The banks’ reasons for charging interest were two-fold. Firstly, moratorium or payment breaks, which most of them actually offered before Covid-19 anyway, had always accrued interest so they were just following protocol.
But secondly, and most importantly, the banks claimed they had to charge interest under rules and guidelines from the European Banking Authority (EBA) and the Central Bank of Ireland (CBI).
This is because under EBA rules, or so the banks said, a mortgage on which a customer was paying neither the interest nor any of the capital had to be classified as being in default or a non-performing loan (NPL). If this was the case, the bank would then have to set aside extra capital for the NPL and the customer would also have the loan noted as being in default on their credit rating meaning they could have trouble accessing credit in the future.
Banks having to set aside extra capital against NPLs is one of the reasons why mortgage interest rates and banking fees and chargers in Ireland are so high.
Under pressure from the EU and the European Central Bank, Irish banks have been working hard to reduce the number of NPLs on their books over the past few years to improve their financial stability and reduce the risk of needing another bailout. It should also be remembered that the last time the banks had to set aside extra capital for bad loans it was us, the taxpayer, who had to stump up most of the cash. So you can somewhat see why the banks took the position they did....until the recent announcements by the CBI and the EBA.
On 22 June in correspondence to Sinn Féin TD and finance spokesperson, Pearse Doherty, the deputy governor of the CBI, Sharon Donnery, said the CBI had no issue with banks not charging customers interest during the moratorium.
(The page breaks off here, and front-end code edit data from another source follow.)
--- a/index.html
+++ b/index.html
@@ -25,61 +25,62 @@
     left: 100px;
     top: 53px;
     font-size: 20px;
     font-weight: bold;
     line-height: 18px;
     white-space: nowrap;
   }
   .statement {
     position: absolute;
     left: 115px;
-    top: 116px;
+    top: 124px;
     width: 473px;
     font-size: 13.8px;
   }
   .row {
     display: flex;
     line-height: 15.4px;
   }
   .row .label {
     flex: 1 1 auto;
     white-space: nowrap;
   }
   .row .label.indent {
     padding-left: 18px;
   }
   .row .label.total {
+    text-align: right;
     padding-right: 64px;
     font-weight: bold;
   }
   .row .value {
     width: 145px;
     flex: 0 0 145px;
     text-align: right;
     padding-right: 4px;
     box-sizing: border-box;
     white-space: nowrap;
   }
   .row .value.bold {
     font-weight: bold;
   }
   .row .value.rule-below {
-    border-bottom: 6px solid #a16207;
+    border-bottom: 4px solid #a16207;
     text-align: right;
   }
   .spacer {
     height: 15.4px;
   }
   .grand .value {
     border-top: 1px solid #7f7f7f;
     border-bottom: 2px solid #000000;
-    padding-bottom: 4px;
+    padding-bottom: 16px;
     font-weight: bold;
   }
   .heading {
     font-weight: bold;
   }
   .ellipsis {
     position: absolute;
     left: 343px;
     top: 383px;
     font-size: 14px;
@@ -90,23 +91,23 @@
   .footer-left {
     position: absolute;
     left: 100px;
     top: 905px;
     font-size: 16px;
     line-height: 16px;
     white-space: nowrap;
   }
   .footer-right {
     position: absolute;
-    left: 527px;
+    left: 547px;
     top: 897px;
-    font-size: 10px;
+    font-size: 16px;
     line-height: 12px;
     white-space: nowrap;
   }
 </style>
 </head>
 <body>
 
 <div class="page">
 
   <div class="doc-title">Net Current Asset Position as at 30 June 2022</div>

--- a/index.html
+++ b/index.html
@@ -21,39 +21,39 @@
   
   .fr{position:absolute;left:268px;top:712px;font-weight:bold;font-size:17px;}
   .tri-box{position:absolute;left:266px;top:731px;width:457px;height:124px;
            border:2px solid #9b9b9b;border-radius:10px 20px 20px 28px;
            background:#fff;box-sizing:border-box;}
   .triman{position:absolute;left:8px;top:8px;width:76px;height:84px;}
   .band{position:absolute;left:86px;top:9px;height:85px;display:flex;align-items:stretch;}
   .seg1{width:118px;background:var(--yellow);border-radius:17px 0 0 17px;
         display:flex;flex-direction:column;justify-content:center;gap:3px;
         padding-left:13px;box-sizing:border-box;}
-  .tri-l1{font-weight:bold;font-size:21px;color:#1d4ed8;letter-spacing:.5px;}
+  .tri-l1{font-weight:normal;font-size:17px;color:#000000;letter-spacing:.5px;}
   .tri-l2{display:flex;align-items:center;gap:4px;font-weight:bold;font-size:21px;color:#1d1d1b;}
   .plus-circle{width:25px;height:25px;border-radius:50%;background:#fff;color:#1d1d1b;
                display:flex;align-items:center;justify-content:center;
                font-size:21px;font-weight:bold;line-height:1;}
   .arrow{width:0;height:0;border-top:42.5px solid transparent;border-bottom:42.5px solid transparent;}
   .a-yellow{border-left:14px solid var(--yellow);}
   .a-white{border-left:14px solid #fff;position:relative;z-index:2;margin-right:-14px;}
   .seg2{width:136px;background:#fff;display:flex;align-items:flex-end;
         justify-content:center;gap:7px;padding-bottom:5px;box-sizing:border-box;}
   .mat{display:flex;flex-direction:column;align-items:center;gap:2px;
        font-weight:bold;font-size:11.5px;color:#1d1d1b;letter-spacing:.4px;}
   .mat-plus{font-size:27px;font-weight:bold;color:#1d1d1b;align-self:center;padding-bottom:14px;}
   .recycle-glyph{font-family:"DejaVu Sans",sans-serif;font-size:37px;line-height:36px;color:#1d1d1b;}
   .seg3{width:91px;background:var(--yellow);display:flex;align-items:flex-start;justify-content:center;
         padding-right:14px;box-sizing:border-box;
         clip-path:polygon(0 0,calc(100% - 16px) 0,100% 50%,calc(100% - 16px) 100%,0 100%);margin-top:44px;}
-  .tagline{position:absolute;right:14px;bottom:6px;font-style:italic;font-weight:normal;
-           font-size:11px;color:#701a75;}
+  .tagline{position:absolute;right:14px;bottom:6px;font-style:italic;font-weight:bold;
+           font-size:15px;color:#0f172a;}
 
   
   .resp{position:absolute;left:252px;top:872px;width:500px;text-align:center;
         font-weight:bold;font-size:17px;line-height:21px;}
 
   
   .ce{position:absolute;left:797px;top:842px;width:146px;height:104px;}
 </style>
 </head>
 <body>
Then on Tuesday the EBA released a document saying banks refusing to charge customers interest would not push the loans into automatic default in their eyes and therefore wouldn’t require the banks to set aside extra capital.
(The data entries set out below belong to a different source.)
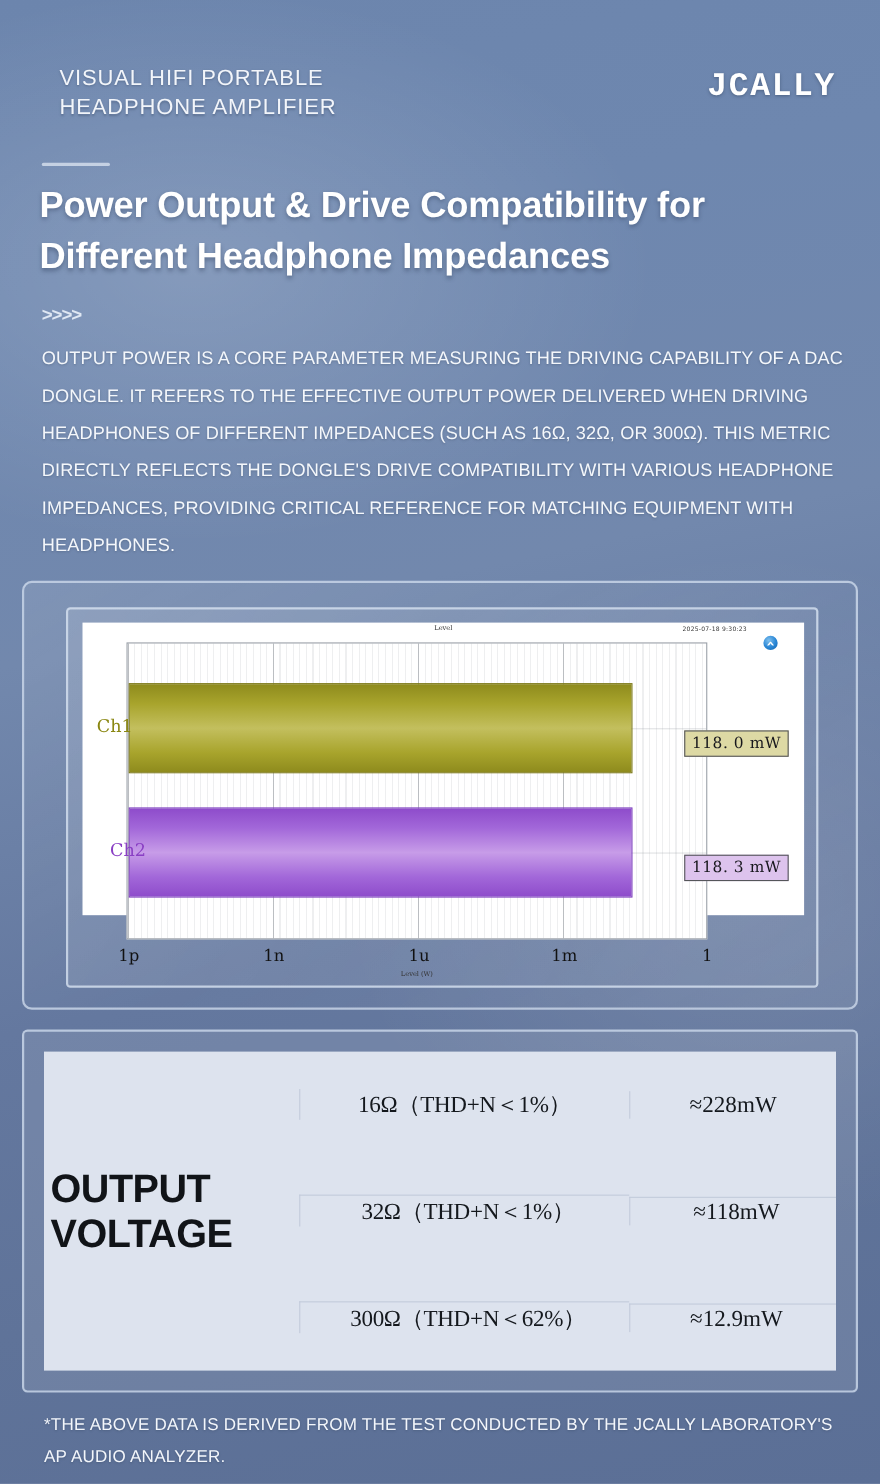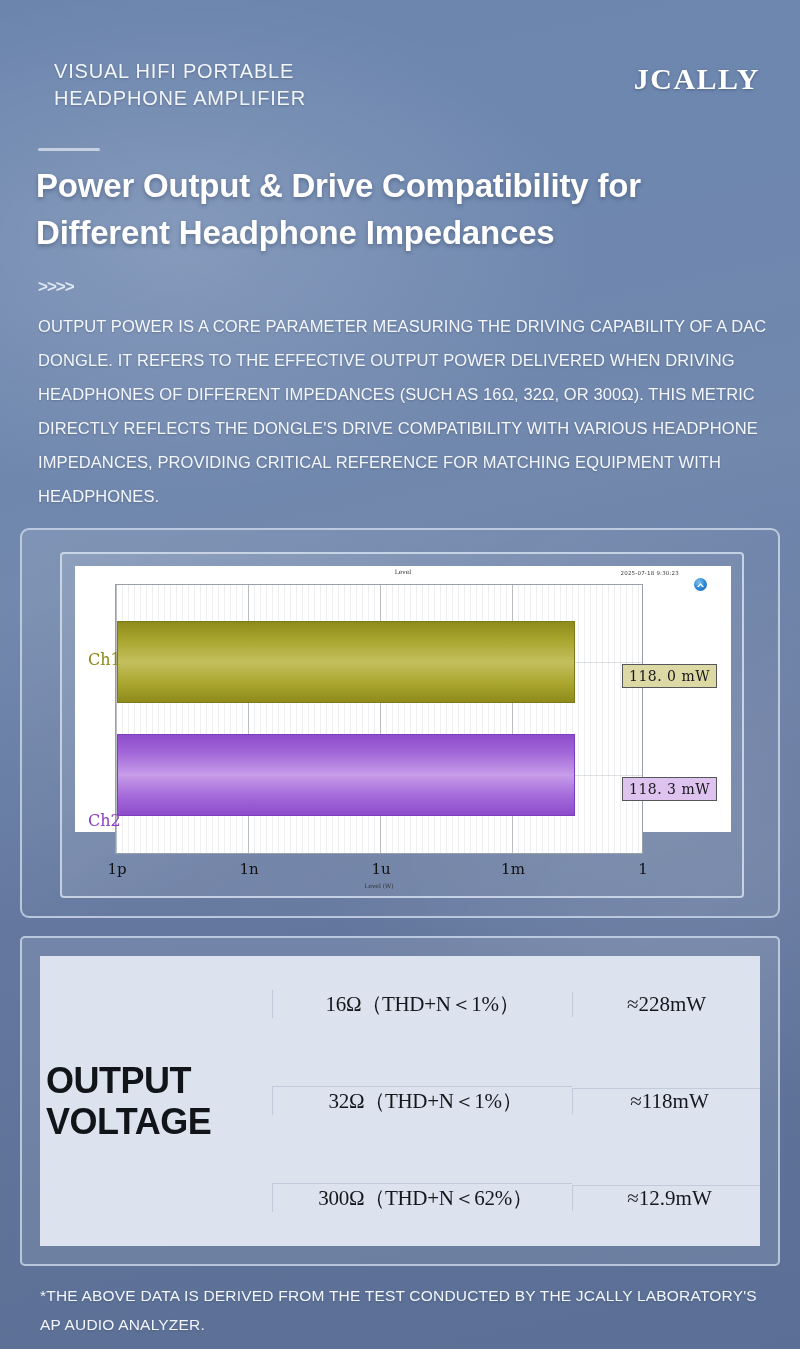--- a/index.html
+++ b/index.html
@@ -16,21 +16,21 @@
 
   
   .hdr { position:absolute; left:54px; top:58px; right:38px; }
   .hdr-kicker {
     color:#f2f5fa; font-size:20px; letter-spacing:.8px; line-height:1.33;
     font-weight:400; text-shadow:0 1px 2px rgba(40,55,80,.35);
   }
   .brand {
     position:absolute; right:2px; top:4px;
     color:#ffffff; font-size:30px; font-weight:700; letter-spacing:1.5px;
-    font-family:Liberation Serif, serif;
+    font-family:Liberation Mono, monospace;
     text-shadow:0 1px 3px rgba(35,50,75,.45);
   }
   .rule { position:absolute; left:38px; top:148px; width:62px; height:3px;
           background:rgba(226,234,245,.72); border-radius:2px; }
 
   h1.title {
     position:absolute; left:36px; top:163px; right:60px;
     color:#ffffff; font-size:33px; line-height:1.42; font-weight:700;
     letter-spacing:-.2px; text-shadow:0 2px 4px rgba(35,50,78,.4);
   }
@@ -202,21 +202,21 @@
         <span class="xtick" style="left:266px;">1u</span>
         <span class="xtick" style="left:398px;">1m</span>
         <span class="xtick" style="left:528px;">1</span>
       </div>
       <div class="xaxis-label">Level (W)</div>
 
     </div>
   </div>
 
   <span class="ch-label ch1" style="position:absolute; left:66px; top:120px;">Ch1</span>
-  <span class="ch-label ch2" style="position:absolute; left:66px; top:233px;margin-top:48px;">Ch2</span>
+  <span class="ch-label ch2" style="position:absolute; left:78px; top:233px;">Ch2</span>
 
   <span class="val-box ch1" style="position:absolute; left:600px; top:118px;">118. 0  mW</span>
   <span class="val-box ch2" style="position:absolute; left:600px; top:231px;">118. 3  mW</span>
 </div>
 
 <div class="spec-outer">
   <div class="spec-inner">
     <div class="spec-grid">
 
       <div class="spec-head">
So in short, the banks are pretty much free to decide how they want to treat mortgage holders or indeed any other type of loan holder taking a pause on their repayments.
What has the banks’ response been?
It seems like the recent announcements from the CBI and the EBA have taken the banks somewhat by surprise, although critics are arguing that the banks knew all along what the official policy was and have simply been lying to the Government.
Whatever the truth, the banks are standing firm and have no plans to pause interest payments for the time being even though their previous position that they had to charge interest now seems incorrect.
Not charging interest would cost the banks up to €150 million, analysts at Goodbody Stockbrokers estimate. Mind you, this figure pales in comparison to the bailout taxpayers gave the banks after the Celtic Tiger property crash.
The banks also say Ireland is one of only 10 EU countries offering mortgage holders the option to pause their repayments and that their response has been generous enough.
What should I do?
If you’re one of the 60,000 odd mortgage holders who’s availed of a payment break, or indeed any other type of loan break, you need to be aware that you’ll have to pay extra interest on the months you skipped. This interest that you owe will usually be added on to your monthly repayment when you begin repaying your loan. This means your repayments will now be higher going forward but your loan will still end on the same date.
If you restart your payments as scheduled after six months your credit rating won't be affected. But if you think you'll need a further payment break it may affect it so it's important that you engage with your lender as soon as possible to come up with an agreed solution.